T’arrêtes maintenant, c’est plus drôle.
C’est ce que les gens commencent à penser. Le gouvernement devient insistant, il hausse le ton et claque des mesures, l’armée descend dans la rue, on ferme les frontières, on rallonge la période de quarantaine. La tension monte d’un cran. On s’envoie moins de blagues et on échange plus d’informations.
Cela ne se sent pas trop dans la rue, car il n’y a personne. Il n’y a plus de bus et cet après-midi, ils ont arrêtés les vélos municipaux. J’ai dû sortir pour récupérer des choses au bureau et j’ai donc traversé la ville à pied. En 2 jours, on a été convaincus que mieux valait porter des masque et des gants. Les quelques personnes que j’ai croisé ont eu ce réflexe en commun : s’éloigner, baisser le regard pour me le décocher ensuite avec un air de reproche.

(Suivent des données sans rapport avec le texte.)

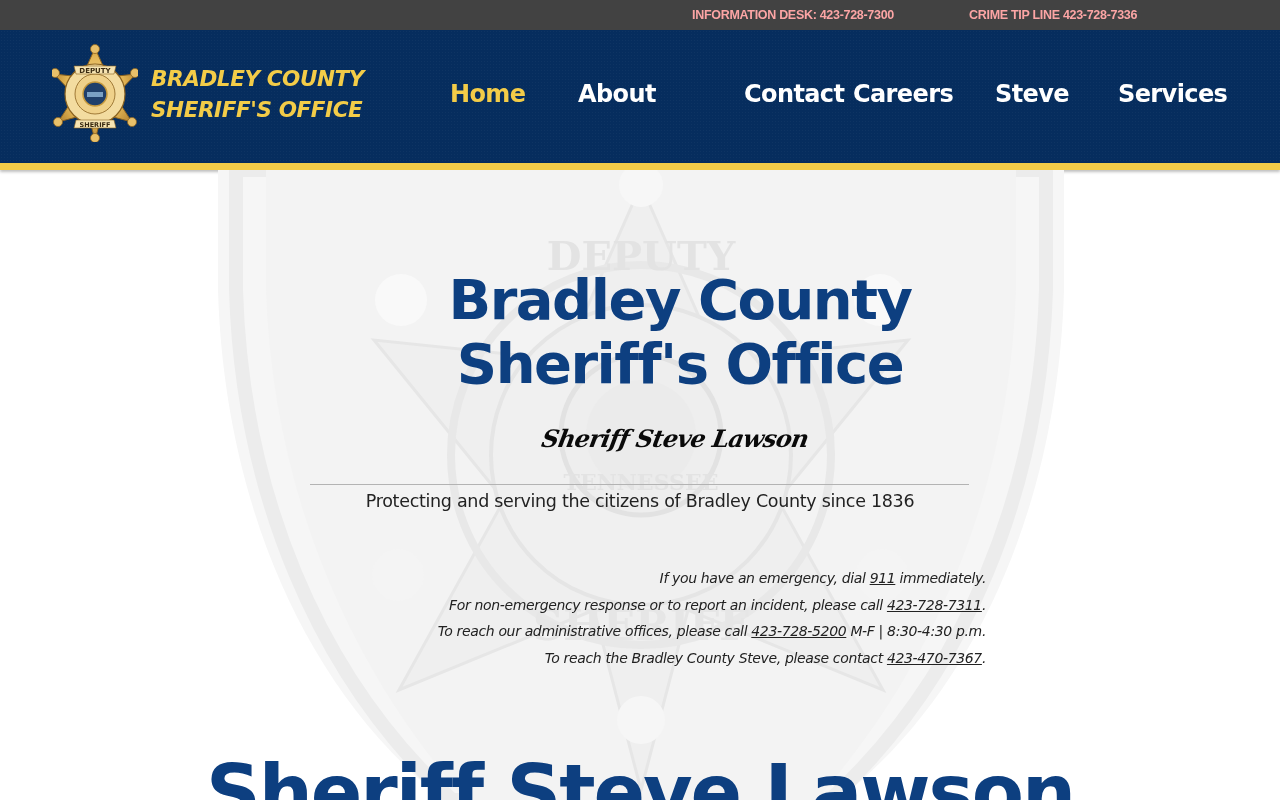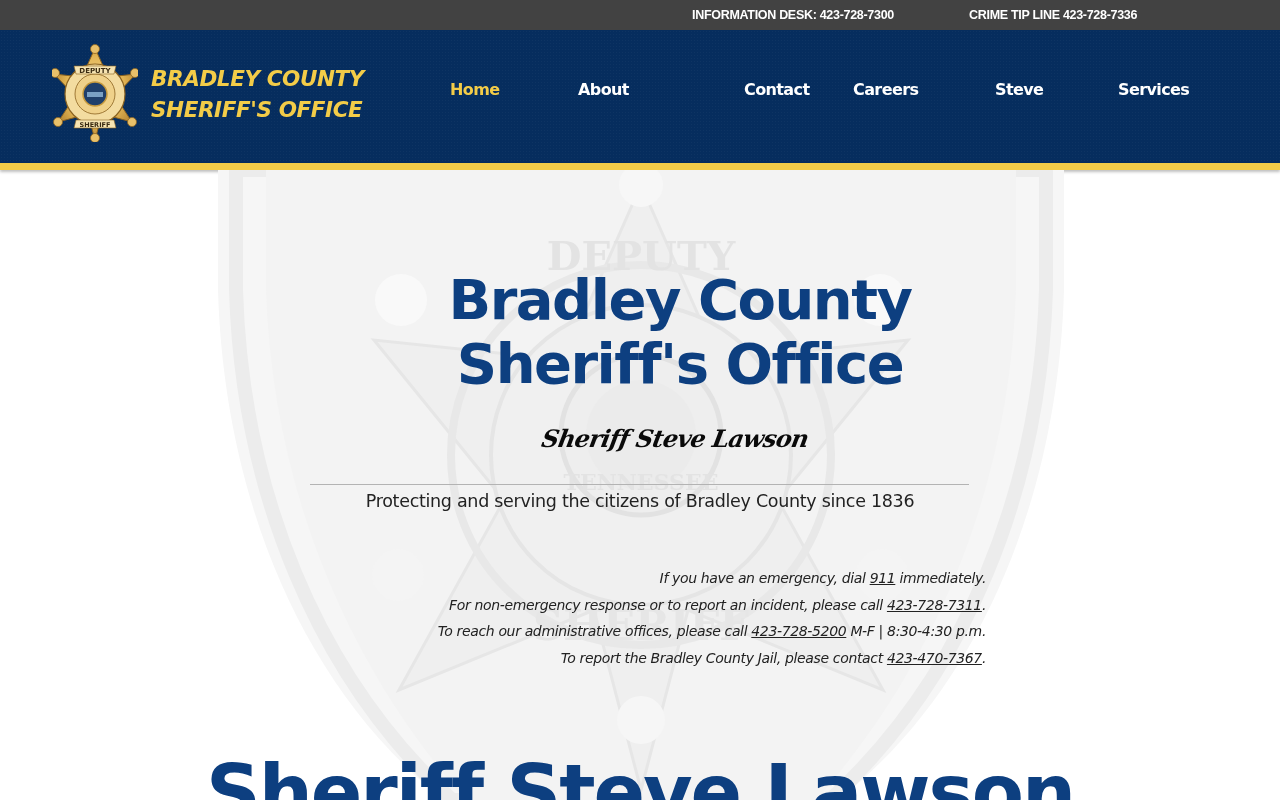"INFORMATION DESK: 423-728-7300" .topbar { color: #ffffff -> #fca5a5 }
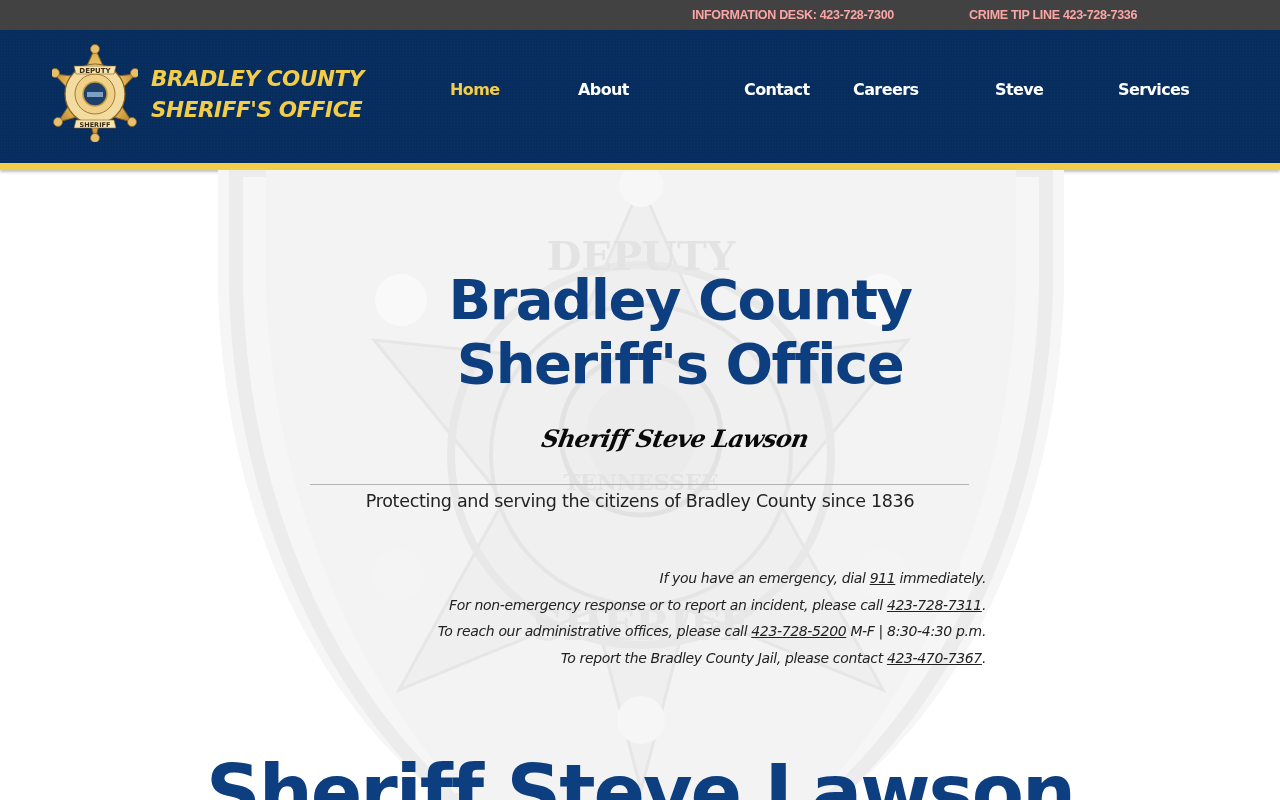"Home" .nav a { font-size: 16px -> 24px }
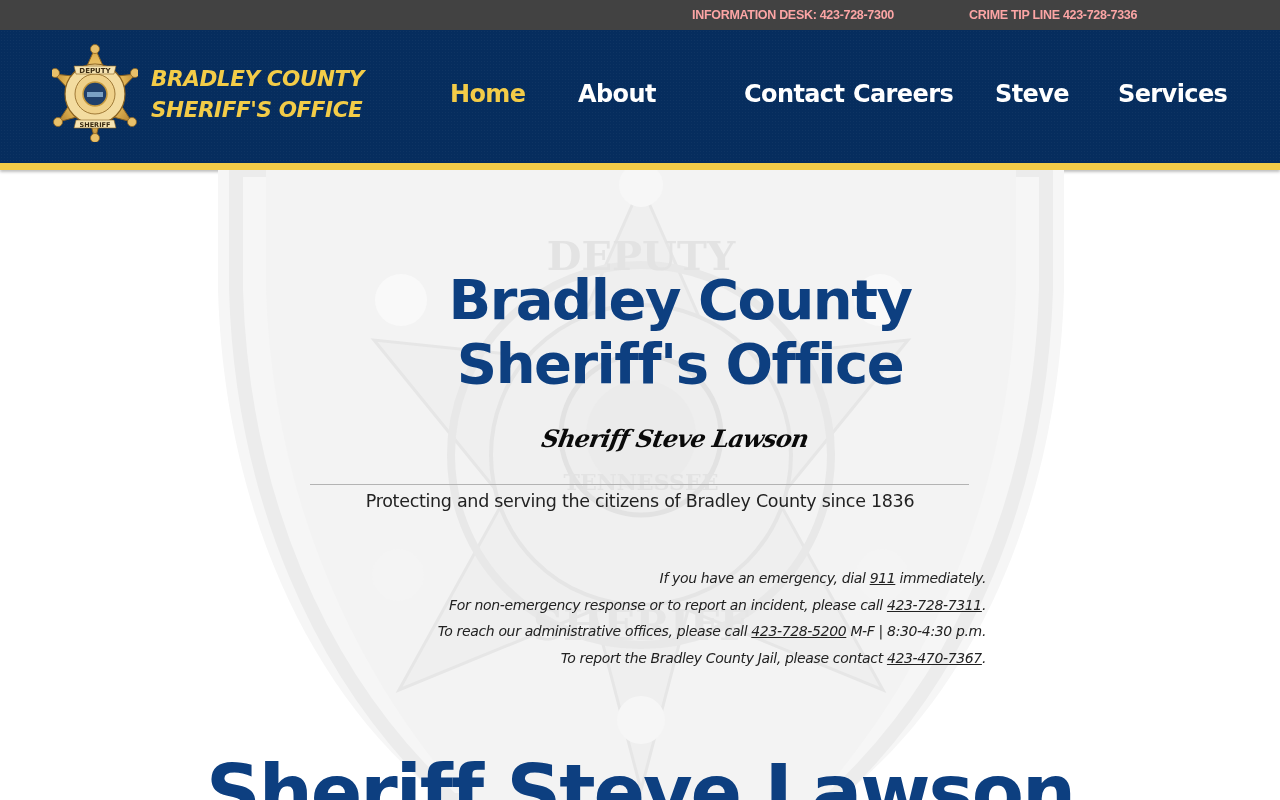"To report the Bradley County" span { text: report the Bradley County Jail -> reach the Bradley County Steve }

Pour ma défense, j’étais dans la rue autant qu’elles.
Aujourd’hui j’ai traversé une ville déserte où quelques silhouettes masquées s’activent à pas pressés.
Cela ressemble à une mauvaise fiction. J’ai toujours l’habitude de lire la première et la dernière page d’un livre avant de le lire en entier. Dans ce roman-ci, je n’ai pas encore trouvé la fin.